**Your goal**: Only the lines from the one with "tracking number: JD11800254946" to the end of the records are wanted, each repeated exactly, both ends included.
START Task material
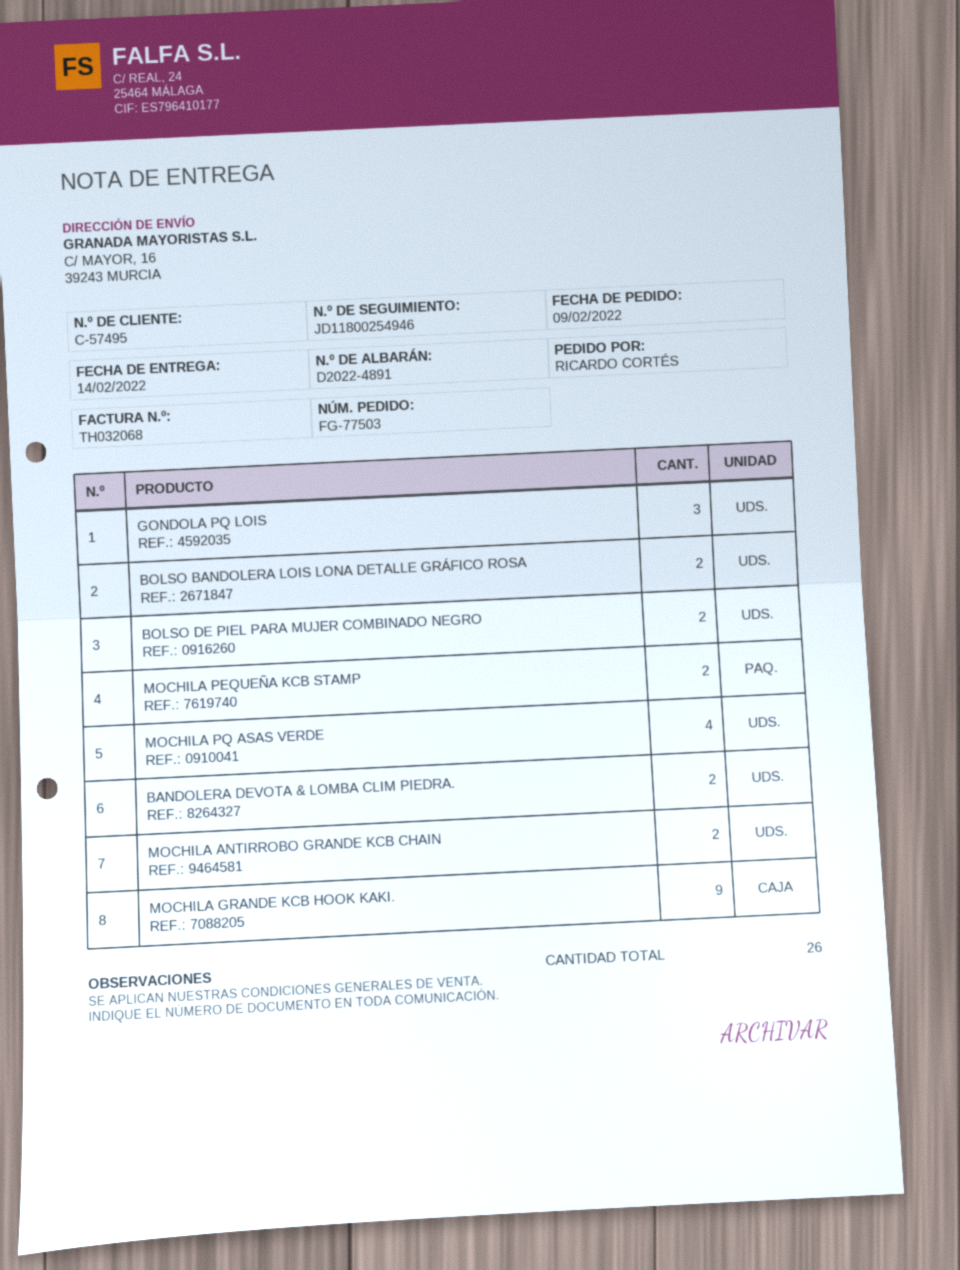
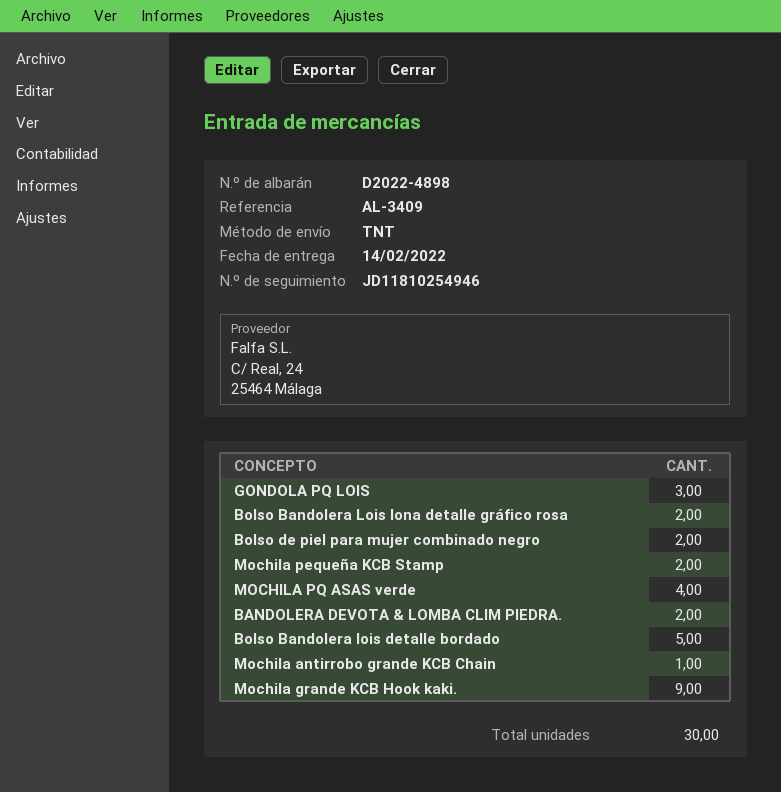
delivery note number: D2022-4891 -> D2022-4898
tracking number: JD11800254946 -> JD11810254946
MOCHILA ANTIRROBO GRANDE KCB CHAIN: 2 -> 1
Bolso Bandolera lois detalle bordado: none -> 5
total quantity: 26 -> 30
END Task material
**Answer space**:
tracking number: JD11800254946 -> JD11810254946
MOCHILA ANTIRROBO GRANDE KCB CHAIN: 2 -> 1
Bolso Bandolera lois detalle bordado: none -> 5
total quantity: 26 -> 30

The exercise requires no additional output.